15/05/2010 / Yoroba

Un nouveau canard se prépare à se retrouver entre les mains des lecteurs Ivoiriens. « Le Nouveau Courrier ». Si ce titre évoque des souvenirs chez vous, c’est juste que l’initiateur du projet n’est personne d’autre que le blogeur Théophile Kouamouo, ancien Rédacteur en chef de « Le Courrier d’Abidjan ». L’un des quotidiens les plus appréciés à Abidjan, mais qui s’est refermé en 2007, quatre ans après sa création.

« La Passion de l’info, le sens de l’histoire ». C’est autour de ce créneau que l’ancien correspondant de « Le Monde », veut rééditer l’exploit et donner une nouvelle dynamique à la presse écrite fortement en difficulté en Côte d’Ivoire.

« Nous voulons faire un journal qui sera centré sur ses lecteurs, qui traquera la dernière information dans le secteur du news, et qui se distinguera dans son traitement pertinent de l’actualité sportive, culturelle, conso ».

Le 25 mai prochain donc, le premier numéro sera dans les kiosques et à tous les coins de rue.
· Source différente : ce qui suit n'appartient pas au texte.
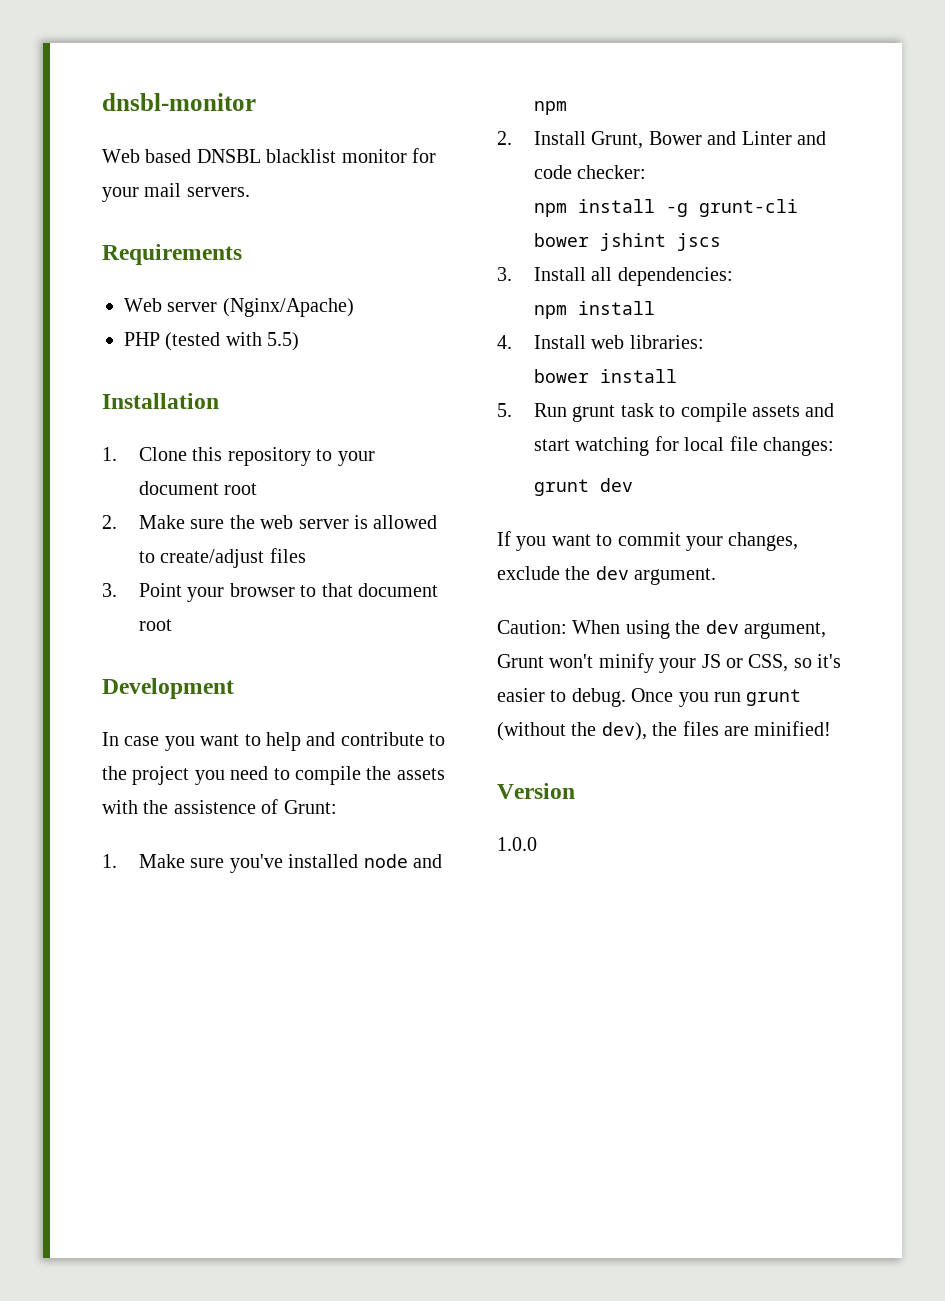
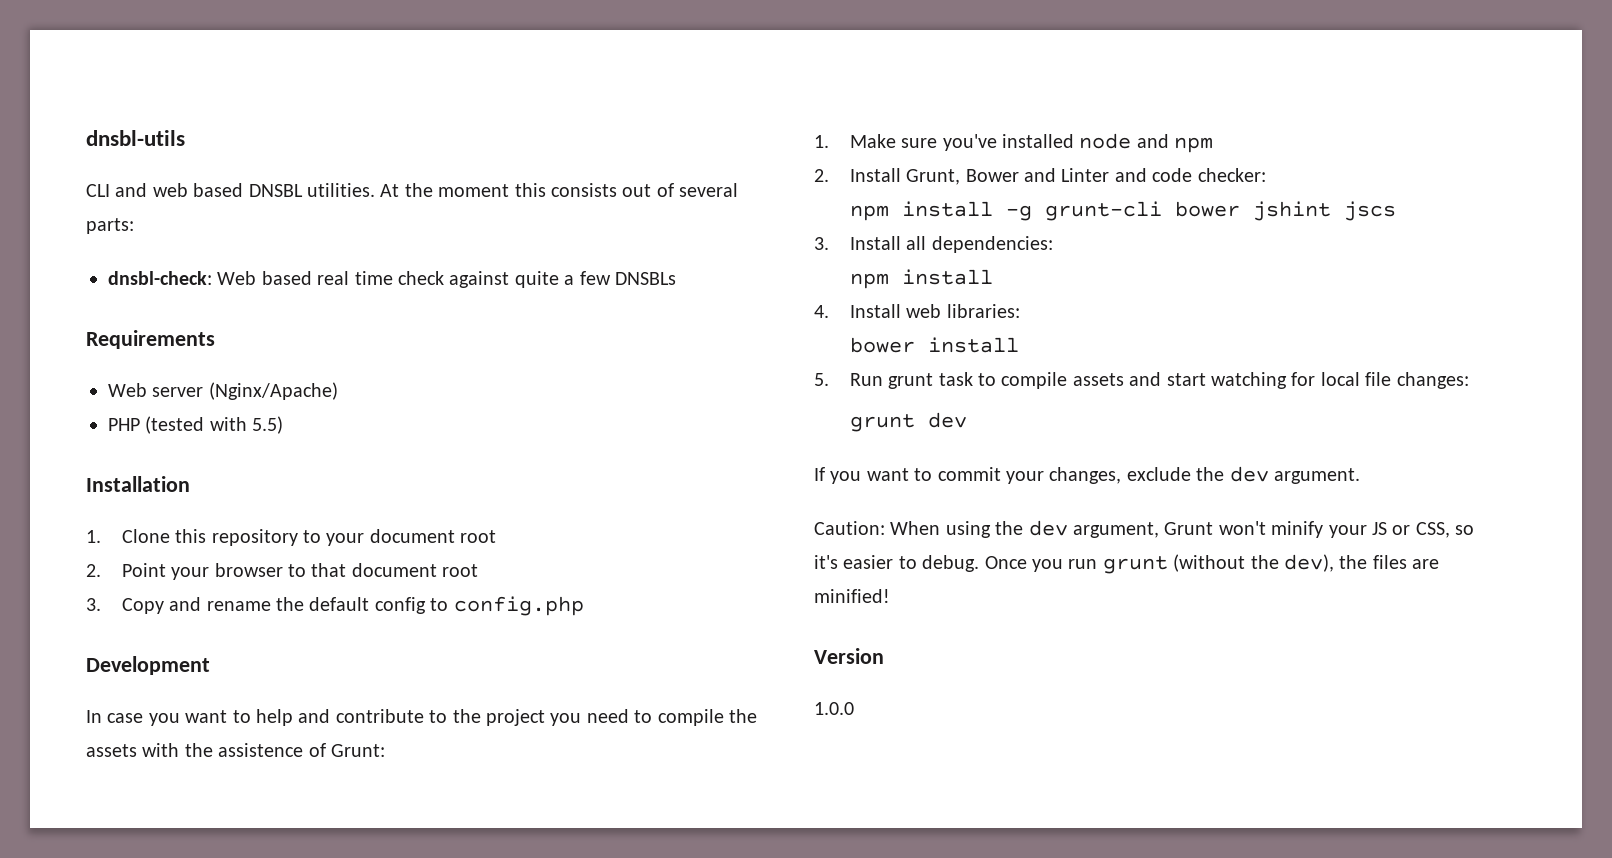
[102,93,256,111] [102,148,436,163] [102,183,250,202] dnsbl-monitor // Web based DNSBL blacklist monitor for your mail servers. -> [86,130,185,146] [86,183,739,197] [86,218,134,234] [108,271,676,288] dnsbl-utils // CLI and web based DNSBL utilities. At the moment this consists out of several parts: // dnsbl-check: Web based real time check against quite a few DNSBLs
[138,515,438,529] [138,548,306,568] [102,583,117,597] Make sure the web server is allowed to create/adjust files // 3. -> (101, 570) none
(172, 625) none -> [86,596,584,616] // 3. Copy and rename the default config to config.php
Mais que renferme ce « Nouveau Courrier » ? Pourquoi apparaît-il maintenant ? Que va t-il apporter de nouveau dans un environnement (quasi)saturé ? Dans cet entretien, Théophile Kouamouo nous ouvre les pages de son nouveau quotidien. Interview

Avenue225Vous lancez le 25 mai un quotidien, Le Nouveau Courrier. Qu’est-ce qu’il apportera de plus dans univers quasi saturé ? Et à une période de crise pour la presse écrite ?

Théophile Kouamouo – Nous avons beaucoup hésité avant de nous lancer dans une nouvelle aventure de presse quotidienne en Côte d’Ivoire. Parce que, comme vous, nous avons l’impression que le secteur est « encombré » et que le contexte, caractérisé par une baisse générale des ventes, n’est pas forcément favorable.

Si nous avons finalement choisi d’oser ce nouveau pari, c’est parce que nous croyons profondément que nous pouvons faire quelque chose de différent. Nous voulons faire un journal qui sera centré sur ses lecteurs, qui traquera la dernière information dans le secteur du news, et qui se distinguera dans son traitement pertinent de l’actualité sportive, culturelle, conso… Je prends un exemple : le monde entier parle aujourd’hui de Paul Sika, photographe d’art ivoirien vivant en Côte d’Ivoire et qui a un talent fou. Mais la presse ivoirienne n’en parle pas, prise au piège de l’événementiel.

Ces trois dernières années, j’ai beaucoup travaillé sur Internet et la presse magazine, notamment économique. Je pense que cette expérience cumulée, mais également celle de mon rédacteur-en-chef, Saint-Claver Oula, qui travaille avec des radios internationales, et de toute l’équipe de permanents et de pigistes spécialisés, peut apporter un vent frais au secteur de la presse quotidienne.

Av225Le « Nouveau Courrier » ! Cela fait penser à un (ancien) Courrier. Serait-ce le même modèle ou la même ligne éditoriale ?

TK – Rien ne se perd, rien ne se crée, tout se transforme. Le modèle et la trame éditoriale ne changeront pas. Bien entendu, autres temps, autres mœurs. Les choses anciennes sont passées. Le Courrier d’Abidjan est né et s’est fait connaître dans une période différente de celle que nous connaissons aujourd’hui. Ce qui restera, c’est cette culture de l’analyse en profondeur, des scoops et des prises de position affirmées mais argumentées et refusant la « déification » des leaders politiques, y compris ceux que nous pouvons apprécier.

Av225 – Après Le Temps, Le Courrier d’Abidjan, Objectifs Hebdo, peut-on s’attendre à un projet durable ? En trame de fond, êtes-vous financé par quelqu’un, ou fonctionnez-vous avec des partenaires ? Ou alors, ce projet est TO-TA-LE-MENT le vôtre ?

TKLe Temps est un journal que j’ai créé, que j’ai lancé, mais qui n’a jamais été ma propriété. Le Courrier d’Abidjan a tout de même vécu quatre ans, ce qui est une durée de vie honorable. Objectifs Hebdo n’est pas mort, mais en veilleuse. C’est d’ailleurs la société Avenir Médias, qui l’édite, qui éditera aussi Le Nouveau Courrier. Ce sont les actionnaires d’Avenir Médias, dont je suis l’associé-gérant, qui financent Le Nouveau Courrier. Bien entendu, nous avons investi, mais nous sommes loin d’être riches. Ce qui rendra cette expérience durable, c’est l’adhésion des lecteurs qui garantira, chaque jour, notre viabilité et notre indépendance.